Mi tornavano alla mente le immagini e le parole di un uomo di nome Giobbe la cui storia ci è stata raccontata nella Bibbia. A leggerlo, possiamo subito comprendere che non si tratta di un uomo reale vissuto in una qualche parte del mondo. Ma forse proprio questa sua non-realtà storica lo rende ancora più vero, perché è immagine di ogni uomo o donna che sta viaggiando su questa terra. Anche Giobbe, dopo aver perso tutti i suoi beni e tutti i suoi familiari, gravemente malato e isolato da tutti, discute con il suo Signore e lo sfida a giudizio: “Io grido a te, ma tu non mi rispondi, insisto, ma tu non mi dai retta. Sei diventato crudele con me e con la forza delle tue mani mi perseguiti” (Gb 30,20). E Giobbe arriva a maledire il giorno in cui è nato.
Risuonano ogni tanto in me le parole che qualcuno - non sappiamo se uomo o donna, né quando sia vissuto - ha lasciato scritte in una preghiera molto antica: “Signore non rimproverarmi con collera e non correggermi con furore. Sono sfinito, tremano le mie ossa”. Poi, dopo un po’ riesce a sentire come una risposta, e continua dicendo: “Il Signore ascolta la mia supplica, il Signore accoglie la mia preghiera”. Anche queste sono nella Bibbia: nel salmo 6.
Caro Luigi, come vede non so rispondere ai suoi interrogativi. So soltanto che anche lei è uno dei nostri: uno che sta toccando con mano la fatica di vivere.
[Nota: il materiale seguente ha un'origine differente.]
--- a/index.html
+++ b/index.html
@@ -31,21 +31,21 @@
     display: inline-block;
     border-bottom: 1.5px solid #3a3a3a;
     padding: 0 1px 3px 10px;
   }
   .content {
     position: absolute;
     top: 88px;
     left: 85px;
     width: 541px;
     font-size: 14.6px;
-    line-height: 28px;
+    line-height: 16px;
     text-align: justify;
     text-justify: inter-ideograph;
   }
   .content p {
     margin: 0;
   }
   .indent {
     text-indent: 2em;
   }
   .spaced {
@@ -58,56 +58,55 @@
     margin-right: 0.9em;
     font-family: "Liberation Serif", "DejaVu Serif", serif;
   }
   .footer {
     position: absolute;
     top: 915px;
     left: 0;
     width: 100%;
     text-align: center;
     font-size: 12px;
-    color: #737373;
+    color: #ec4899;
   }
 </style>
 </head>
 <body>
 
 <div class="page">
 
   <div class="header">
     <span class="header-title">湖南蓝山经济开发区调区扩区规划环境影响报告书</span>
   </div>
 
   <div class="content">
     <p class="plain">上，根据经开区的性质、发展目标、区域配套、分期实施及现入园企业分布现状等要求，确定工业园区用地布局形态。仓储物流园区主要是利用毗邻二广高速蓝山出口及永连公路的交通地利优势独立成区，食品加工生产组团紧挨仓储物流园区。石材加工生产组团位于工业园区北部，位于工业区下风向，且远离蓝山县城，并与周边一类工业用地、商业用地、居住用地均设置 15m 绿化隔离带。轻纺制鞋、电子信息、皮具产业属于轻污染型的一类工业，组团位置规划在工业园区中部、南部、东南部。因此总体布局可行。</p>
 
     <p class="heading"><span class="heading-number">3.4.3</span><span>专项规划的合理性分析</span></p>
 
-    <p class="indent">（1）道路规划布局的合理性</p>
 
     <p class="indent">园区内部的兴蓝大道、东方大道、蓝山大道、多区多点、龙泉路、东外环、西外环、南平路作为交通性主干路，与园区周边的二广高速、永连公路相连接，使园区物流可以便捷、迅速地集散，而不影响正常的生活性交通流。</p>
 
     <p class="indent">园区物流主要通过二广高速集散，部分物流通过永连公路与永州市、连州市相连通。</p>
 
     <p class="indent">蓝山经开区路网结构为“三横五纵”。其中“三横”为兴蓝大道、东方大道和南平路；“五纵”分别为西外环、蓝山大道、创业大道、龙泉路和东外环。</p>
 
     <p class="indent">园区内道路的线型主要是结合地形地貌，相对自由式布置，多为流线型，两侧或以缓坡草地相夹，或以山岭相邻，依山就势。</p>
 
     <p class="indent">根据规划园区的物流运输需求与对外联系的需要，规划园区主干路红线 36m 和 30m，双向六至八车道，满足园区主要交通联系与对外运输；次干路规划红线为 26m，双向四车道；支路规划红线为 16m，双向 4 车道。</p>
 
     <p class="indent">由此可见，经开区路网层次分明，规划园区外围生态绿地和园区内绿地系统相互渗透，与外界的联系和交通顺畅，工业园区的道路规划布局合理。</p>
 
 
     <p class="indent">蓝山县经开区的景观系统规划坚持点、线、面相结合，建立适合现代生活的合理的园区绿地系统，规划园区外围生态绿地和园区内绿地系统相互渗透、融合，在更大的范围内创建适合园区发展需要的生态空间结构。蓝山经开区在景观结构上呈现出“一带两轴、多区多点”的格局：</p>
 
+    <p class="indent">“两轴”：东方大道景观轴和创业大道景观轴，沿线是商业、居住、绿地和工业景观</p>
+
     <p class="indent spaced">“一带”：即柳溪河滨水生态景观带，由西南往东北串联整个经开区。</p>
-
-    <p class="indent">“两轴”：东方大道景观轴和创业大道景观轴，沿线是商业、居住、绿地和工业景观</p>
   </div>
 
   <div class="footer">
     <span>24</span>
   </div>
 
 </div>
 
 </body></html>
Io credo che facciamo bene a discutere con il nostro Agricoltore. Chi sa, magari ci aiuta a scoprire anche nel nostro cuore le parole che il suo servo e amico Giobbe, a un certo punto, era riuscito a trovarvi: “Nudo uscii dal grembo di mia madre e nudo vi ritornerò. Il Signore ha dato, il Signore ha tolto: sia benedetto il nome del Signore” (Gb 1,21).
In certi giorni queste parole in me sono offuscate, in qualche altro riesco a ritrovarle, per poi perderle di nuovo, e ancora ritrovarle. In un fluttuare continuo. Ma forse è questa la nostra strada, oggi.